Lorsque, à la suite du traité de 1885, la France obtient le droit d'occuper Diego Suarez et d'y faire des « installations à sa convenance », le village d'Antsiranana, qui n'est constitué que de quelques cases de pêcheurs, ne peut pas loger les troupes. Dans l'attente des installations nécessaires, les premières troupes d'occupation seront logées sur la Dordogne, gros bateau-ponton basé baie de la Nièvre depuis juin 1885. Le capitaine de frégate Caillet, nommé « Commandant particulier » de la nouvelle colonie demeurera sur le navire.
En août 1886, un télégramme adressé au Consul de France à Aden ordonne : « Informez Commandant Caillet qu'il est maintenu nouvel ordre dans commandement Diego Suarez. Instructions nouvelles lui ont été envoyées par Zanzibar : il devra autant que possible occuper tout territoire sud qui s'étend au nord de la crête est et ouest séparation des eaux au nord du Mont d'Ambre sans menacer le fort Ambohimarina et en évitant toute collision - Meurthe partant 6 septembre vous amènera infanterie marine renforts ». Le capitaine de frégate Caillet, en accord avec le Commandant de la division navale de l'Océan Indien, Didelot des Essarts, établit un plan de mise en défense du futur établissement.
Alors que les premières installations militaires s'étaient faites à Cap Diego, Caillet décida de d'installer une partie de la garnison à Antsiranana, où il choisit lui-même de résider. Les travaux commencèrent en avril 1886. Si les premières constructions utilisèrent des matériaux trouvés sur place – notamment ceux récupérés après le naufrage de L'Oise à Tamatave – il fallut attendre que le département de la Marine fasse parvenir par un cargo, le Paris, « seize grandes baraques préfabriquées ainsi que quatre pavillons d'officiers », ainsi qu'une grande quantité de matériaux nécessaires à la construction pour commencer les installations militaires sur le plateau. Le commandant Caillet put, dès lors, s'installer dans un des bâtiments nouvellement construits, vraisemblablement celui du Commandant de la Marine, que l'on peut encore voir près du Cercle-Mess.

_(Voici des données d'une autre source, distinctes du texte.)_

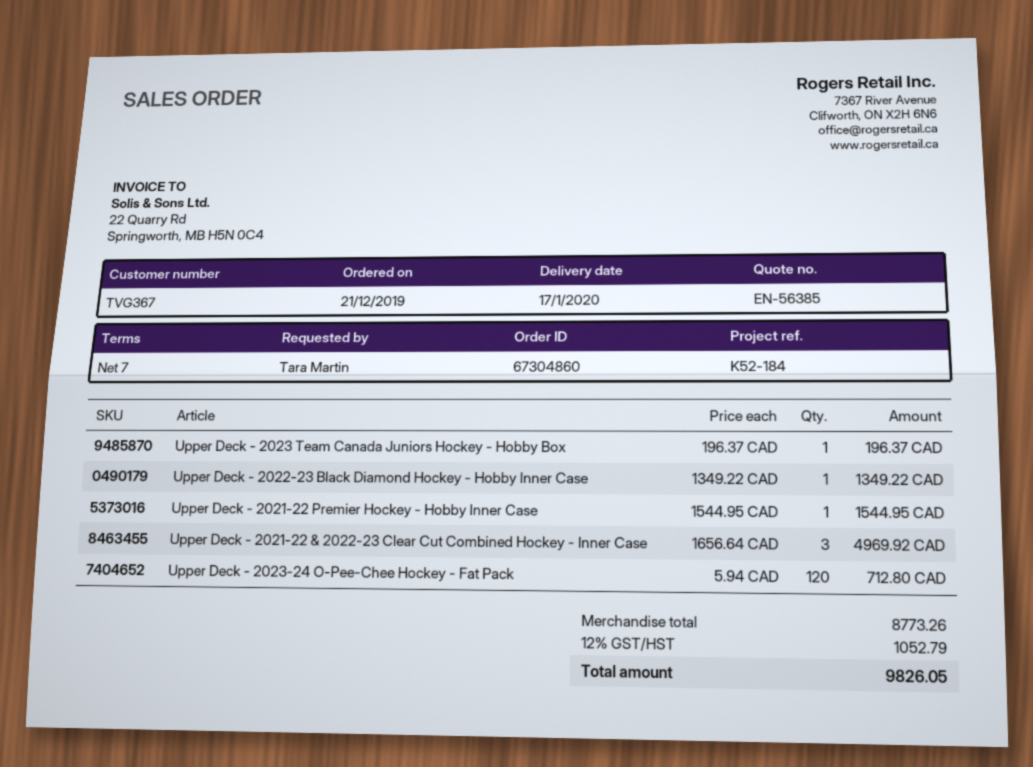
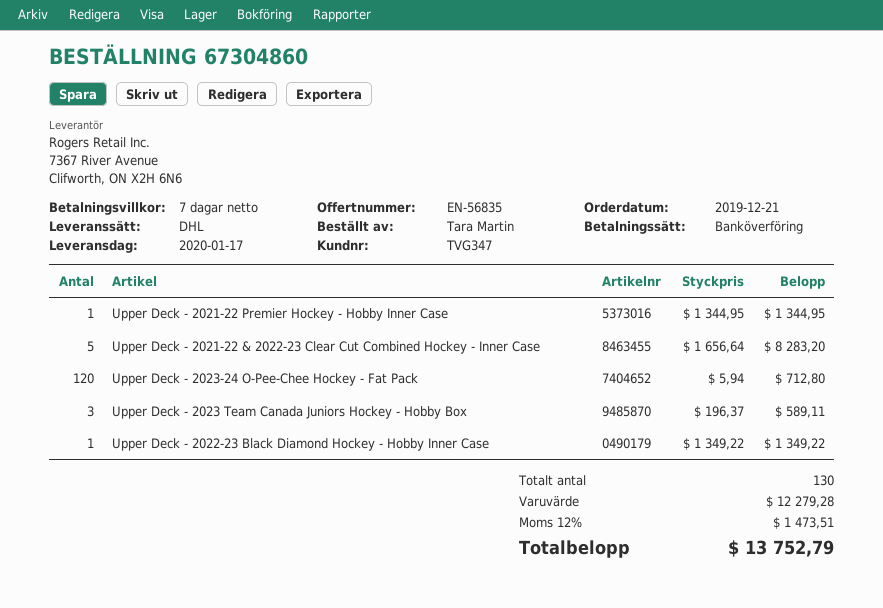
quote number: EN-56385 -> EN-56835
customer number: TVG367 -> TVG347
Upper Deck - 2023 Team Canada Juniors Hockey - Hobby Box: 1 x 196.37 = 196.37 -> 3 x 196.37 = 589.11
Upper Deck - 2021-22 Premier Hockey - Hobby Inner Case: 1 x 1544.95 = 1544.95 -> 1 x 1344.95 = 1344.95
Upper Deck - 2021-22 & 2022-23 Clear Cut Combined Hockey - Inner Case: 3 x 1656.64 = 4969.92 -> 5 x 1656.64 = 8283.20
subtotal: 8773.26 -> 12279.28
tax: 12% = 1052.79 -> 12% = 1473.51
total: 9826.05 -> 13752.79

L'installation du Gouverneur Froger
En février 1887, Ernest Froger est nommé gouverneur civil de Diego Suarez. Il succèdera au Commandant Caillet à la tête de ce qui devenait l' « Etablissement Français de Diego Suarez ». Le problème du logement des autorités civiles allait donc se poser. Dès son arrivée, Froger décida de faire d'Antsiranana le centre administratif de la colonie et y groupa tous les services civils. On envisagea alors la construction d'un bâtiment qui prit le nom de « Direction de l'Intérieur » situé sur le plateau à la frontière du quartier militaire et du quartier civil, en bas de ce qui deviendrait plus tard la « colonne vertébrale » d'Antsiranana, la rue Colbert. Cependant le cyclone du 5 février 1894 mit à bas le nouvel édifice en construction. Il fallut donc envisager la construction d'un bâtiment plus solide, un « palais » pour le gouverneur. La construction de celui-ci fut en grande partie assurée, comme pour tous les bâtiments publics, par les militaires qui, outre les obligations de défense étaient chargés des travaux de construction. Ceci n'alla pas sans contestations entre civils et militaires, ces derniers « louchant » sur le beau bâtiment qu'ils avaient en partie construit. Le Monde Illustré du 15 août 1896 publie ainsi un article du Délégué de Diego Suarez, Henri Mager, évoquant ces contestations : « En attendant, et tout en parlant de l'évacuation des troupes, les services militaires ne songent pas à abandonner le terrain; ils ont même découvert récemment que certains bâtiments occupés par les services civils devaient revenir aux services militaires qui avaient coopéré à leur construction ; le palais du gouverneur est au nombre des édifices revendiqués par la direction de l'artillerie et le chef de la colonie a dû aller loger ailleurs : on ne lui a même pas laissé la jouissance de la salle des fêtes, annexe du palais, salle récemment construite avec les fonds de la colonie ». Il faut dire qu'à cette époque, et depuis le décret du 28 janvier 1896 l'emploi de Gouverneur avait été supprimé et que le Commandant Supérieur des troupes, le Lieutenant-Colonel Brun se présentait comme Gouverneur par interim, alors que le premier Administrateur-Maire avait déjà pris ses fonctions.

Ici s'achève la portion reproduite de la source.